Dentro do Túnel Velho, em Copacabana, vivem umas dez pessoas, lá
também tenta-se afastar esse povo com luzes fortes. Foi colocado
refletores a cada cinco metros, cada um com capacidade de iluminar uns
cinqüenta metros. Certamente o Túnel Velho é o túnel mais bem iluminado
do mundo. Mas isso não foi suficiente para expulsar as pessoas, elas
dormem sob a luz desses refletores fortíssimos e, pior que isso, ouvindo
o barulho dos motores dos carros, ônibus e motocicletas, e cheirando
gás carbônico. Me pergunto se o que foi gasto com esses refletores, a
conta de luz no final de cada mês e o custo de manutenção não daria para
pagar dez quartos de um hotel barato para hospedar esse povo.

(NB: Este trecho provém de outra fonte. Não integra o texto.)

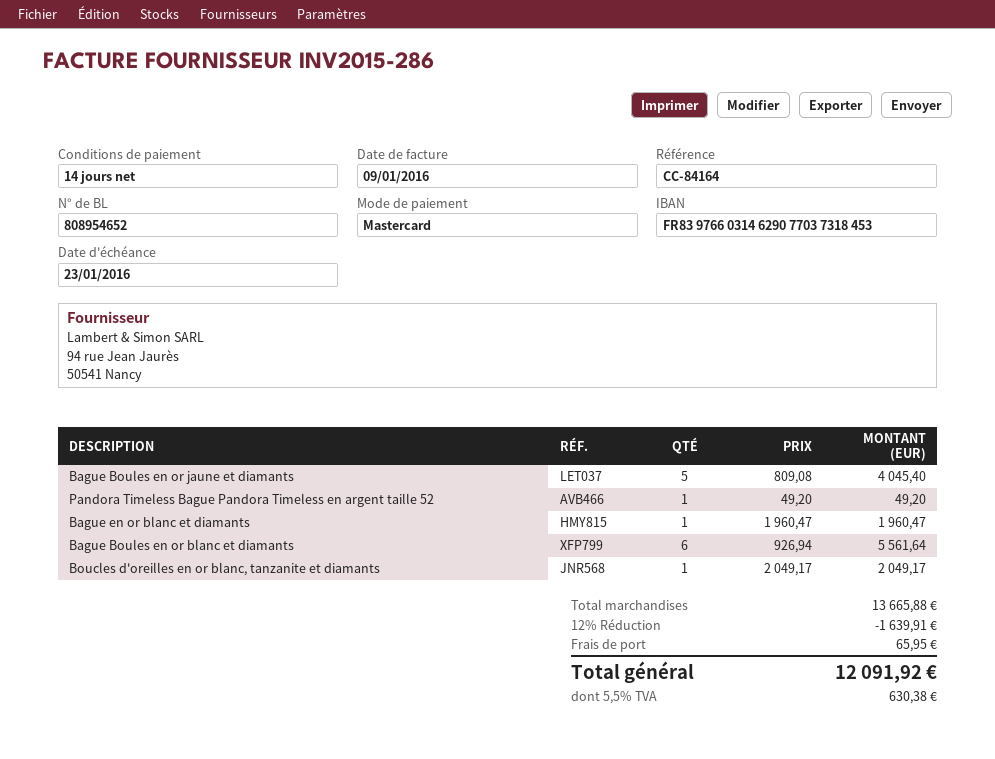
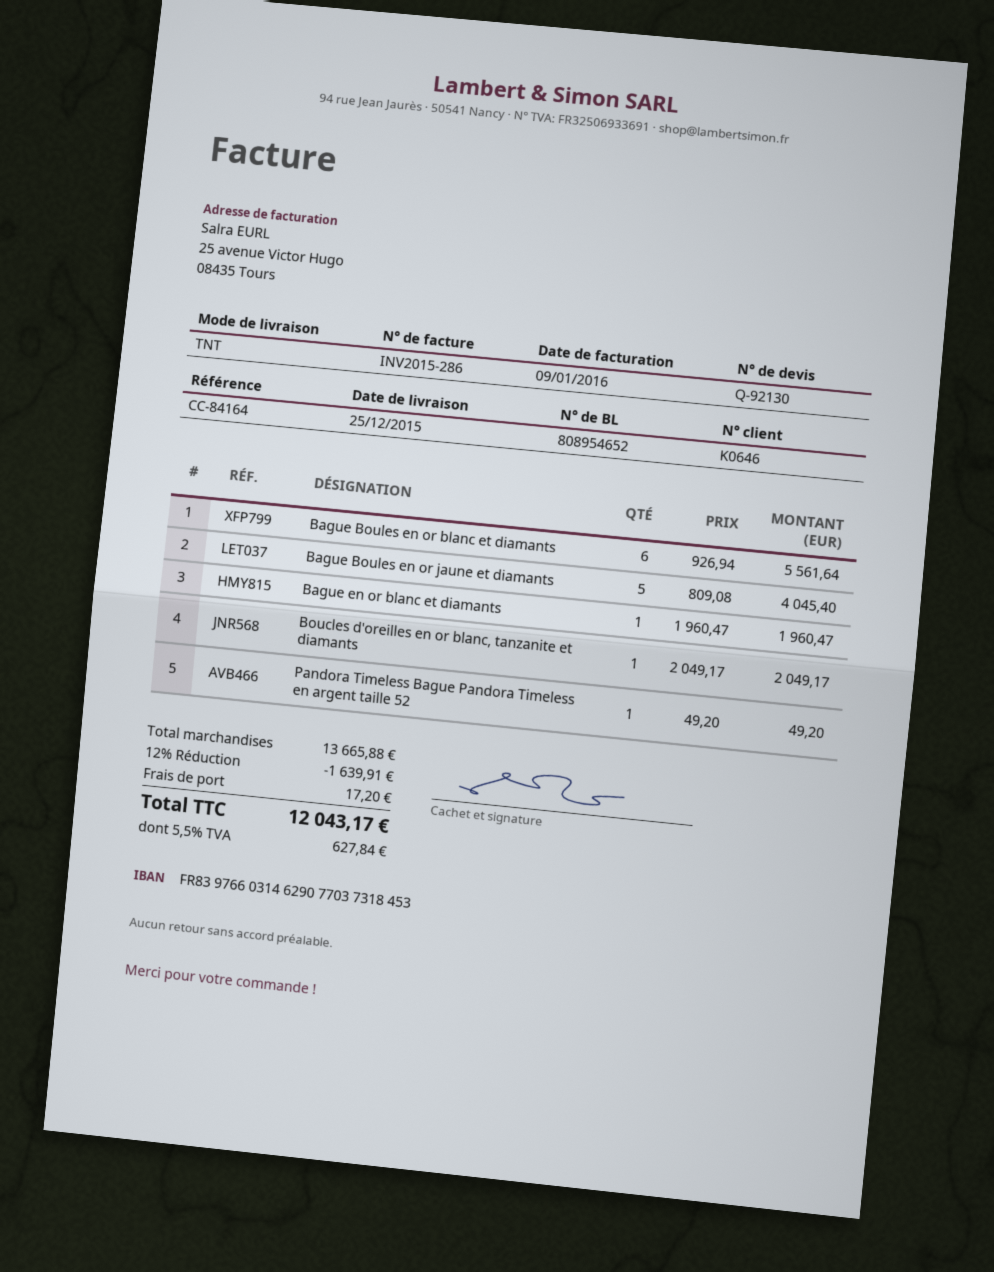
shipping: 65.95 -> 17.20
tax: 5.5% = 630.38 -> 5.5% = 627.84
total: 12091.92 -> 12043.17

O pior disso tudo é a mensagem que passa, é como se a sociedade e o
Estado dissesse para essas pessoas “vocês não são bem-vindos”, “fora
daqui!”.
São personas non grata. E não pessoas roubadas em seus direitos
humanos mais elementares, roubadas, literalmente, pela sociedade e pelo
Estado. Quando um mendigo toma uma garrafa de cachaça, o governo recebe o
imposto sobre o consumo e o comerciante que vendeu lucra.
E tal mensagem, tal recado, termina funcionado como um sinal verde,
uma carta branca, uma autorização para que a sociedade jogue duro com o
povo de rua e faça uso seja de um pó-de-mico, seja cacos de vidro, graxa
ou pregos para expulsar o povo de rua dos locais que lhes resta para
cair.
O climax dessa história é previsível: pode ser a expulsão de
mendigos, procedimento nazista que já foi posto em prática por algumas
prefeituras do sul do país; e finalmente a matança de mendigos à
pauladas ou tiros, como já ocorreu em São Paulo, ou ainda, atear fogo
nesse pessoal, como também já aconteceu em Brasília; iniciativa dos
filhos da classe média que imolaram o índio Galdino Jesus dos Santos,
pensando que tratava-se de um mendigo. E agora essa exuberância
irracional de pura barbárie que foi o caso do menino preso como num
garrote vil a um poste.
O povo de rua é o refugo do funcionamento da máquina capitalista. E
tocar fogo nesse lixo humano é o que o regime tem para apresentar. O
capitalismo é um cadáver ambulante que esqueceram de enterrar.